La reconstrucción del Barcelona: es más fácil plantearla que hacerla

Si Josep Maria Bartomeu, el presidente del Barcelona, intentaba proyectar una imagen de dinamismo, firmeza y poder, entonces lo logró. La semana pasada, 72 horas después de la humillante derrota de su equipo frente al Bayern Munich, Bartomeu le dijo a su director deportivo que despidiera a su entrenador, despidió a su director deportivo, anunció una lista de jugadores que consideraba pilares integrales para el futuro del club y, por omisión, al mismo tiempo reveló que el resto estaba disponible para venta.

No obstante, si todo eso fue diseñado para proyectar una imagen de control, se quedó corto. El nuevo entrenador del Barcelona, Ronald Koeman, cuenta con una enorme experiencia, pero hay poco en su carrera como entrenador que sugiera que se le habría dado esa oportunidad de no haber sido un exjugador del Barcelona. Su nombramiento olió a pánico.

Sucedió lo mismo con la revelación pública misma de que el Barcelona iba a escuchar ofertas por al menos la mitad de su actual plantel, incluidos futbolistas de la talla de Gerard Piqué, Luis Suárez y Jordi Alba. No es ninguna gran revelación que el Barcelona necesita una remodelación. A todas luces es evidente que el problema central para llevarla a cabo será liberar espacio en el equipo… y en la nómina.

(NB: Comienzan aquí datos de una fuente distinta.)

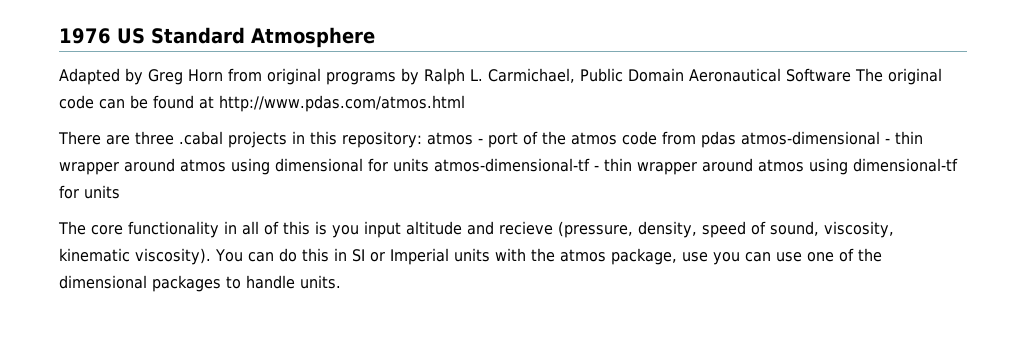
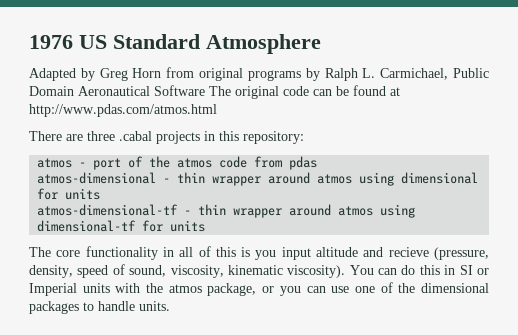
- There are three .cabal projects in this repository: atmos - port of the atmos code from pdas atmos-dimensional - thin wrapper around atmos using dimensional for units atmos-dimensional-tf - thin wrapper around atmos using dimensional-tf for units
+ There are three .cabal projects in this repository:
+ atmos - port of the atmos code from pdas
+ atmos-dimensional - thin wrapper around atmos using dimensional for units
+ atmos-dimensional-tf - thin wrapper around atmos using dimensional-tf for units
- You can do this in SI or Imperial units with the atmos package, use you can use one of the dimensional packages to handle units.
+ You can do this in SI or Imperial units with the atmos package, or you can use one of the dimensional packages to handle units.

El problema es que tan solo un puñado de equipos puede pagar los salarios que exigen gente como Piqué, Suárez y el resto. Tan solo una pequeña porción de ese puñado podría comprometerse a esos sueldos cuando la mayoría de esos jugadores están cerca del ocaso de sus carreras.

Por lo tanto, lo único que provocó el anuncio de Bartomeu fue irritar a varios jugadores que tal vez no será capaz de quitarse de encima y garantizar que los compradores potenciales se sientan empoderados para sacar ventaja de la desesperación del Barcelona. Se sintió como el acto de un hombre que necesitaba ser visto haciendo algo. Pareciera ser una pregunta abierta la manera, precisa, en que planea hacerlo.